Article 32-1 of the Tax Code reads that “the adjustment for exchange gains on assets denominated in foreign currency which the taxpayer holds on the last day of the taxable year constitutes revenue in the same tax year for those who keep accrual-based accounting books.

For the court, this Article is constitutional, because it does not disregard the principles of justice and equity. Indeed, according to the court–

(i)Foreign exchange gains represent an increase in the economic capacity of the taxpayer; accordingly, it is in conformity with the Constitution that the lawgivers treat this gain as taxable income.

(ii)Any assets denominated in foreign currency are presumed to be profitable, according to Constitutional Court precedent.

(iii)According to tax laws and regulations, foreign exchange gains constitute revenue and foreign exchange losses constitute expenditure. Accordingly, this is not a mere legal fiction but a variable economic reality.

(iv)Foreign-exchange gains represent the ability of the taxpayer to acquire additional units of the local currency using the foreign currency. Accordingly, these gains reflect the taxpaying capacity of the taxpayer.

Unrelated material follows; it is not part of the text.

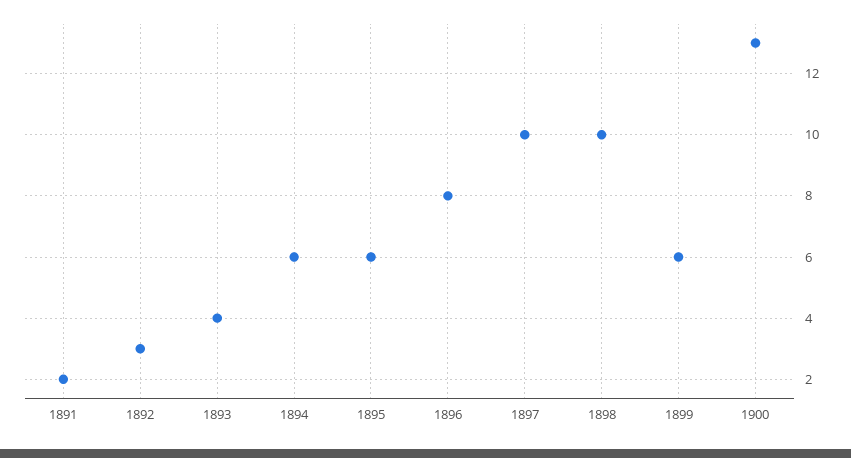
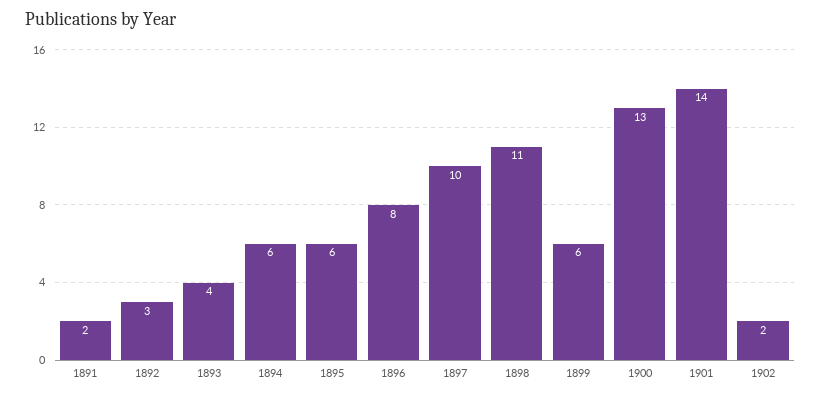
1898: 10 -> 11
1901: none -> 14
1902: none -> 2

[1]ARTICLE 206. EXEMPT LABOR INCOME. The totality of payments or credits to account that originate in regular labor relationships or statutory labor relationships are subject to income taxes, except for the following:

(...)

10. 25% of the total value of labor payments, which cannot exceed 240 tax units (UVT) per month. This portion of taxable income is calculated after items for nontaxable income, other available deductions and any other available exempt income items are deducted from the total labor payments received by the employee or worker.